# Getting off early



## Trainut (Mar 21, 2009)

My wife and I will be traveling on a Guest Reward ticket, (in a bed room) on the CS from LAX to SEA. I want to get off at PDX and stay there for a day or two.

I have a separate (one zone) GR ticket from SEA to MSP departing 3 days later.Will I have a problem if I tell the attendant that we will be getting off at PDX and not reboarding?

I am not looking for any point refund.

We will depart PDX on the Cascades to SEA. We want to ride a Talgo trainset. I will be paying for this short hop, with my Chase GR card. Also want to try out the BC seating

We wanted to ride the Talgo from SEA to VAC, but just found out that that the Talgo train, set is not running due to interior refurburshing They will be subing with Superliners. Talgo will not be back in service till mid June, to late for us.


----------



## PRR 60 (Mar 21, 2009)

Trainut said:


> My wife and I will be traveling on a Guest Reward ticket, (in a bed room) on the CS from LAX to SEA. I want to get off at PDX and stay there for a day or two.
> I have a separate (one zone) GR ticket from SEA to MSP departing 3 days later.Will I have a problem if I tell the attendant that we will be getting off at PDX and not reboarding?
> 
> I am not looking for any point refund.


You will have no problem. Just tell them you're getting off at PDX, and then get off. If you are checking bags, be sure to tell the luggage clerk at LAX to tag the bags for PDX.


----------



## jackal (Mar 22, 2009)

Will the baggage folks really let you short-tag a bag? I'd double check with them.

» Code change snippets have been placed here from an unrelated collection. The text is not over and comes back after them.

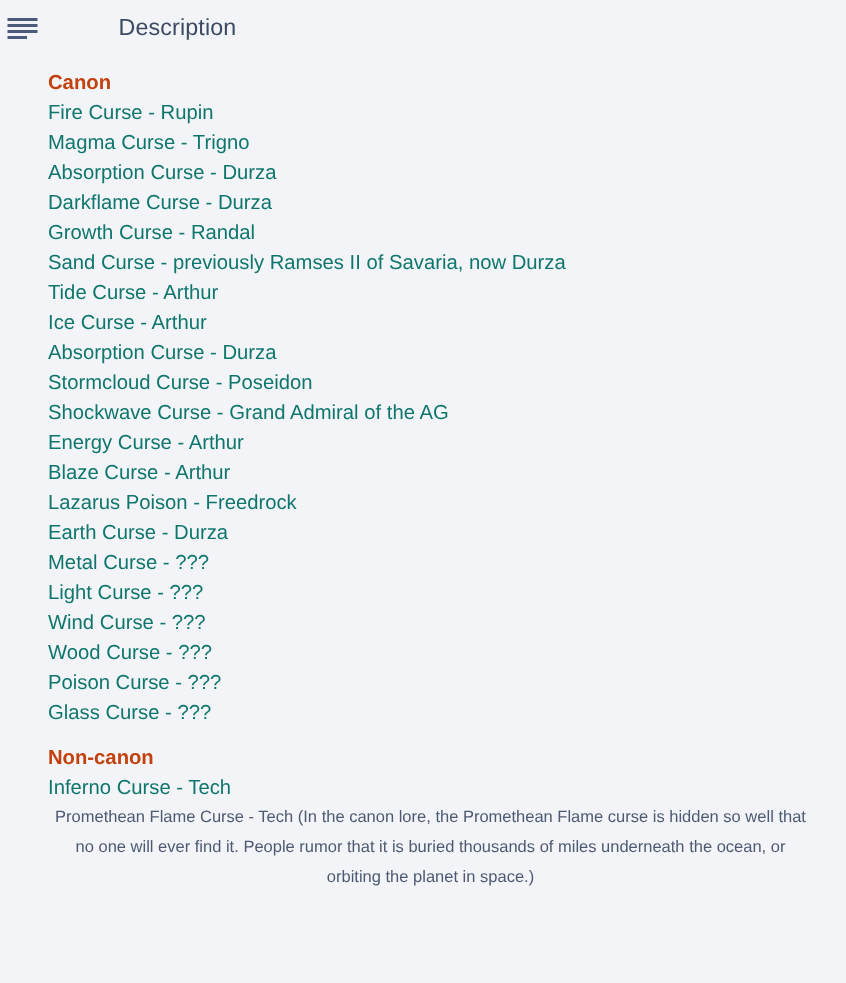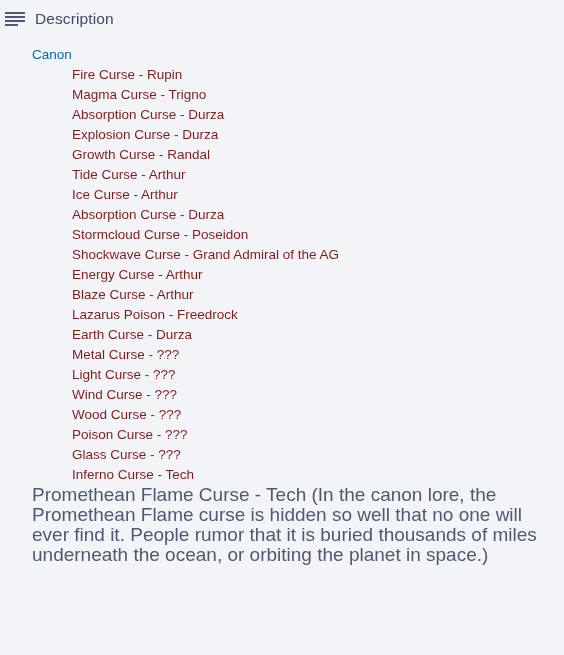"Description" #panel-header { gap: none -> 44px }
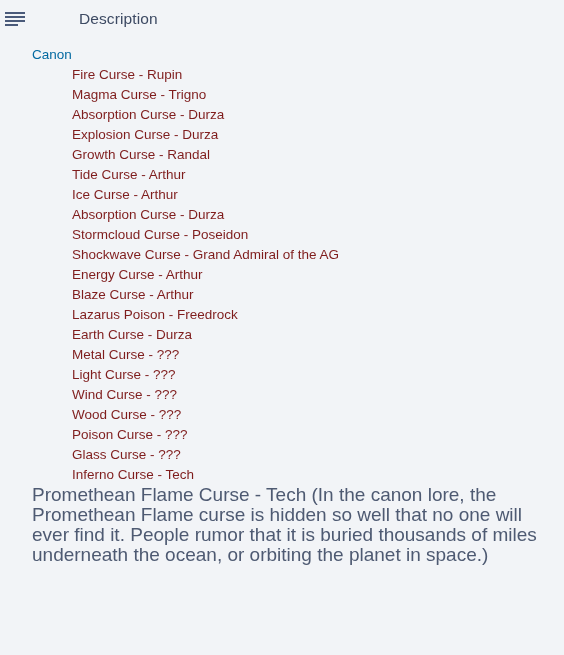"Canon" .section-heading { color: #0369a1 -> #c2410c; font-weight: normal -> bold }
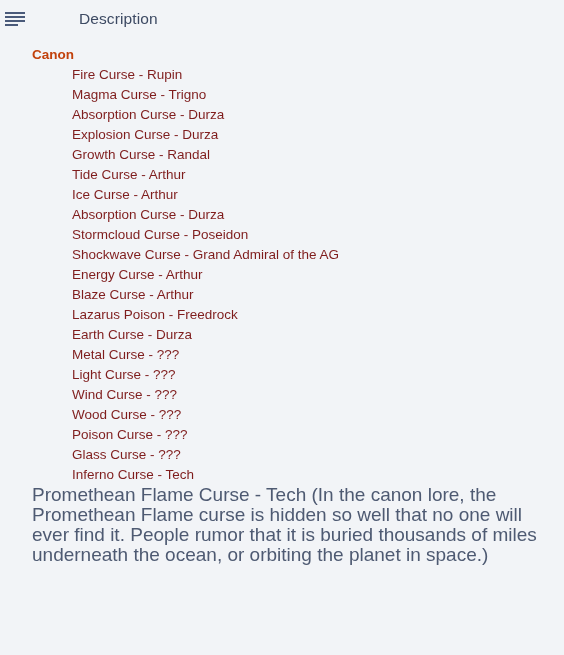"Fire Curse - Rupin" .curse-line { color: #7f1d1d -> #0f766e; margin-left: 40px -> none }
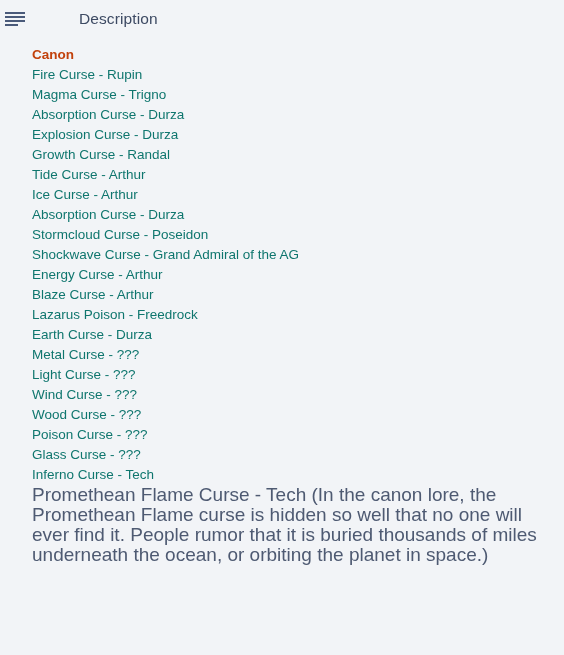"Explosion Curse - Durza" div.curse-line { text: Explosion -> Darkflame }
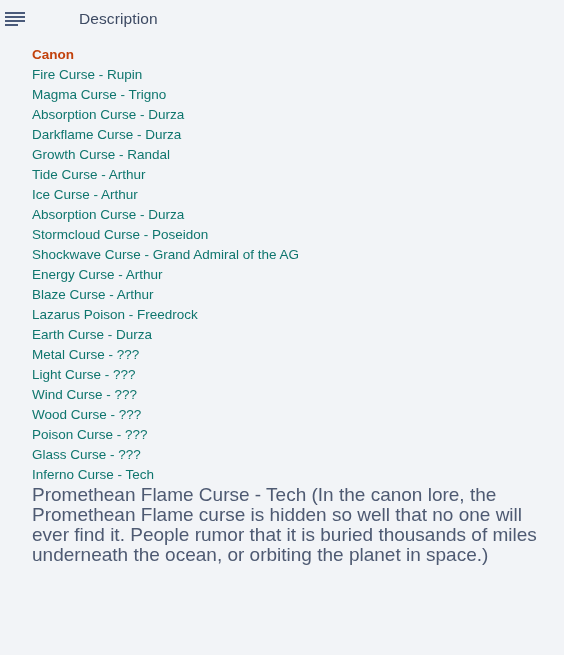"Sand Curse - previously Ramses" div.curse-line { html: none -> <div>Sand Curse - previously Ramses II of Savaria, now Durza</div> }
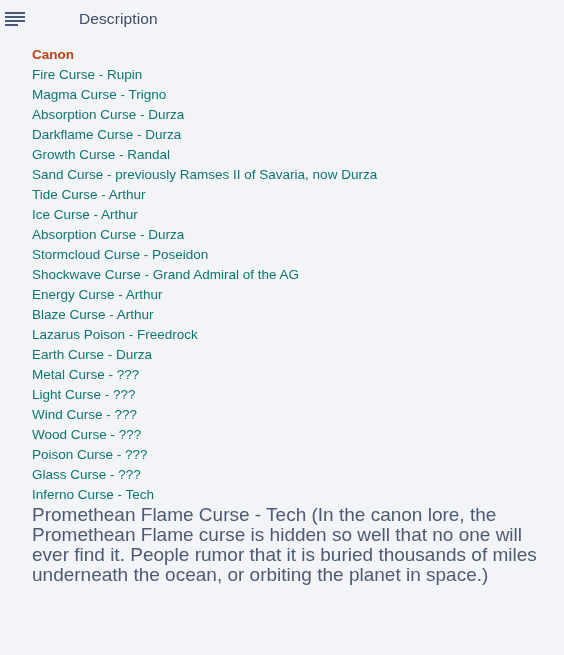"Non-canon" div.section-heading { html: none -> <div>Non-canon</div> }
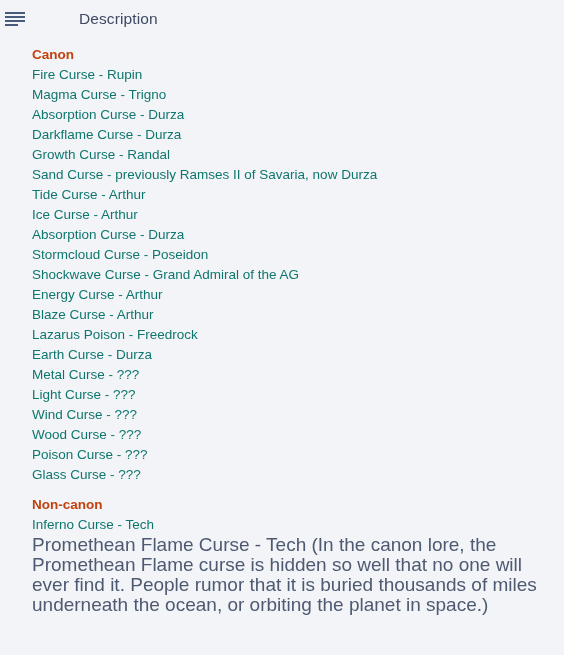"Promethean Flame Curse - Tech" .note-paragraph { font-size: 19px -> 11px; text-align: none -> center }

If not, AGR should have no problem changing you to a LAX-PDX ticket, which will make everything legit.


----------



## soitgoes (Mar 22, 2009)

Trainut said:


> I have a separate (one zone) GR ticket from SEA to MSP departing 3 days later.


Two zone, right?



Trainut said:


> We will depart PDX on the Cascades to SEA. We want to ride a Talgo trainset. I will be paying for this short hop, with my Chase GR card. Also want to try out the BC seating


Not that there is anything wrong paying cash, but you should be aware that this is one of the cheap, "special" routes for AGR redemption: 1,000 pts/person in coach and 1,500 pts in business class.


----------



## Trainut (Mar 22, 2009)

Soitgoes: You are right SEA to MSP is a two zone reward. My ooups


----------



## AlanB (Mar 22, 2009)

Trainut, if you already have your tickets in hand then it may not be worth the hassle, but if they are still in the Quik-Trak machine call AGR and have your reservations changed. Both reservations.

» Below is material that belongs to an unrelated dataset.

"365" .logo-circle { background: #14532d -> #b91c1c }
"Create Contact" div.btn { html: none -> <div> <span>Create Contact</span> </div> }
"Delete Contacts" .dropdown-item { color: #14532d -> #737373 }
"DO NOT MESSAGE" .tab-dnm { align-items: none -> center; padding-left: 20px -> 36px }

Change the CS to PDX, just to avoid any issues, although there really shouldn't be any.

And definately change the two zone award to MSP, as you can include the run on the Talgo in BC in the reservation from SEA to MSP. I did that two years ago, riding the Talgo in BC to SEA from PDX, and then boarding the EB to Chicago all on one two-zone award.


----------



## jackal (Mar 22, 2009)

AlanB said:


> Trainut, if you already have your tickets in hand then it may not be worth the hassle, but if they are still in the Quik-Trak machine call AGR and have your reservations changed. Both reservations.
> Change the CS to PDX, just to avoid any issues, although there really shouldn't be any.
> 
> And definately change the two zone award to MSP, as you can include the run on the Talgo in BC in the reservation from SEA to MSP. I did that two years ago, riding the Talgo in BC to SEA from PDX, and then boarding the EB to Chicago all on one two-zone award.


What sort of layover will they allow you in SEA on such an option? If Trainut wants to spend a day in SEA, he may not be able to if he books PDX-SEA-MSP all on one award.

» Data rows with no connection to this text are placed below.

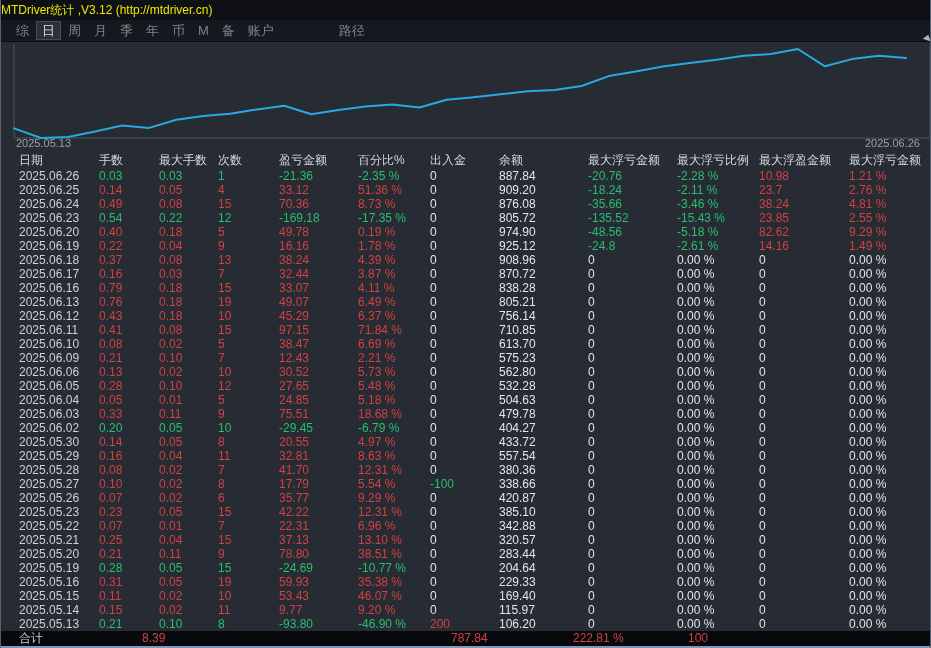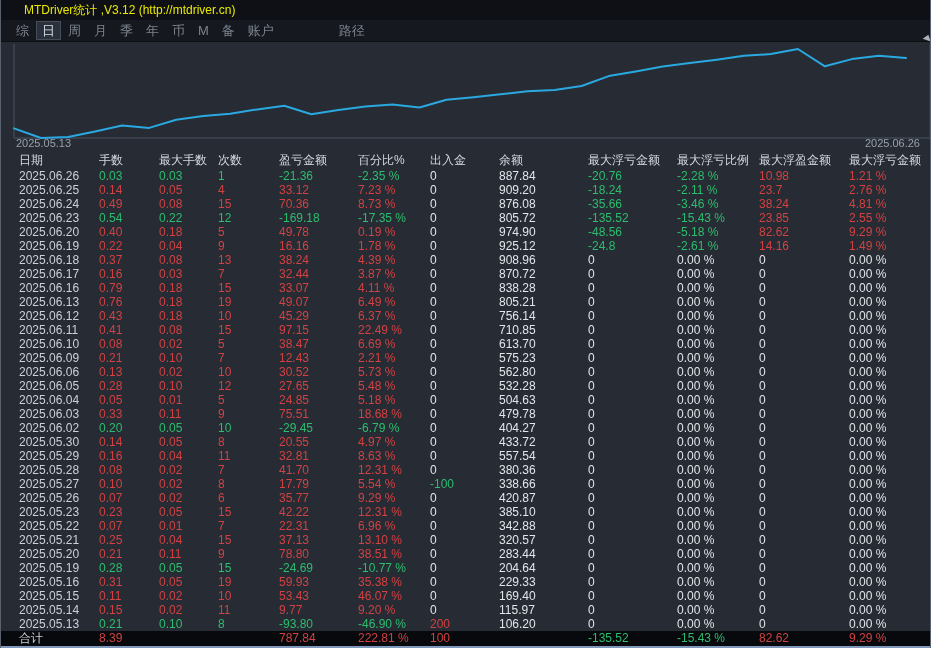"MTDriver统计 ,V3.12 (http://mtdriver.cn)" .titlebar { padding-left: 23px -> 0 }
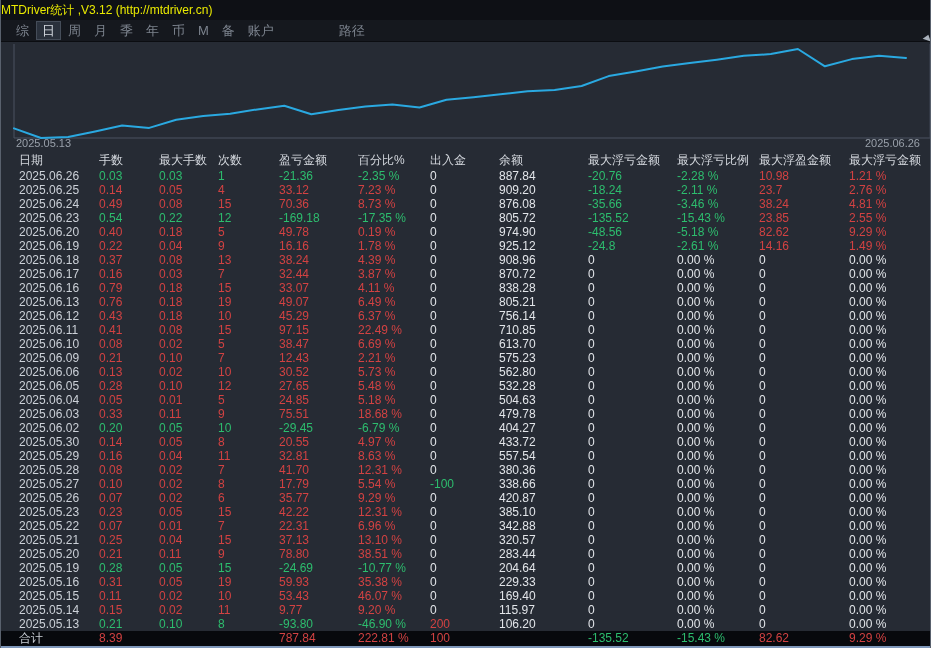"7.23 %" span.r { text: 7.23 -> 51.36 }
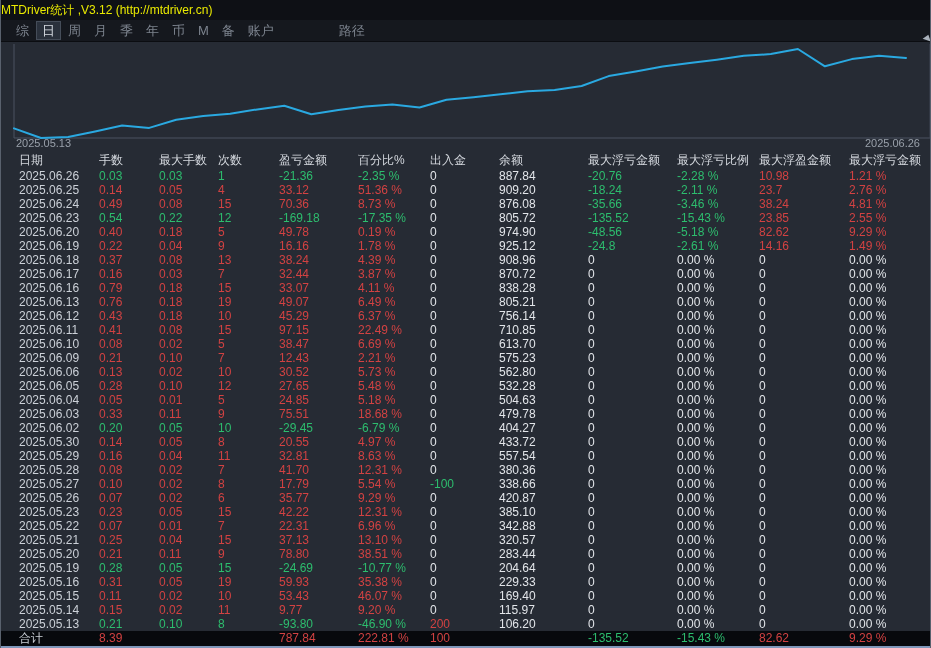"22.49 %" span.r { text: 22.49 -> 71.84 }
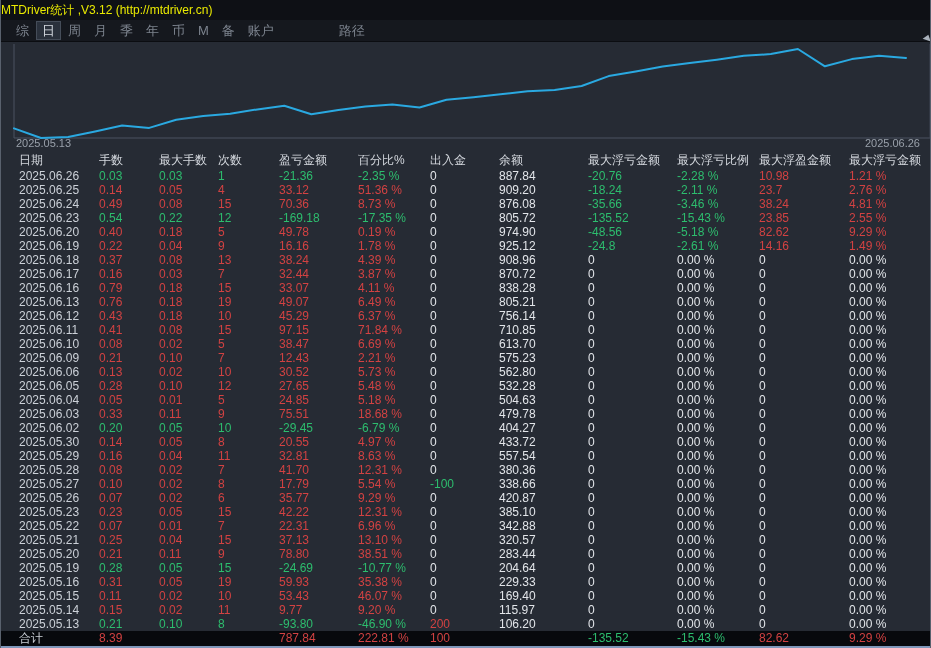"合计" .trow.total { gap: none -> 43px }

For that matter, can you book LAX-SEA-MSP as a single two-zone award and save the points? If so, and depending on how long of a layover you can get in SEA, you may still be able to de-board in PDX, take the Talgo, and catch the eastbound EB in SEA all while spending a lot less AGR points.


----------



## AlanB (Mar 22, 2009)

jackal said:


> AlanB said:
> 
> 
> > Trainut, if you already have your tickets in hand then it may not be worth the hassle, but if they are still in the Quik-Trak machine call AGR and have your reservations changed. Both reservations.
> ...


None, the connection is less than an hour.



jackal said:


> For that matter, can you book LAX-SEA-MSP as a single two-zone award and save the points? If so, and depending on how long of a layover you can get in SEA, you may still be able to de-board in PDX, take the Talgo, and catch the eastbound EB in SEA all while spending a lot less AGR points.


No, LAX-SEA-MSP is not a valid combination, but LAX-PDX-MSP would be.


----------



## Trainut (Mar 23, 2009)

Thanks for all the replies.

We will be coming into LA on the SL and GR is letting us spend overnight in LA. According to the rules it should be, a bus and 2 trains from LA to Sacramento and board the CS north bound. I don't want to jeopardize that connection by calling GR. So I think we will just get off at PDX. (let the attendant know) We want to stay one night in PDX and two nights in SEA.

We will not have any checked bags to worry about.


----------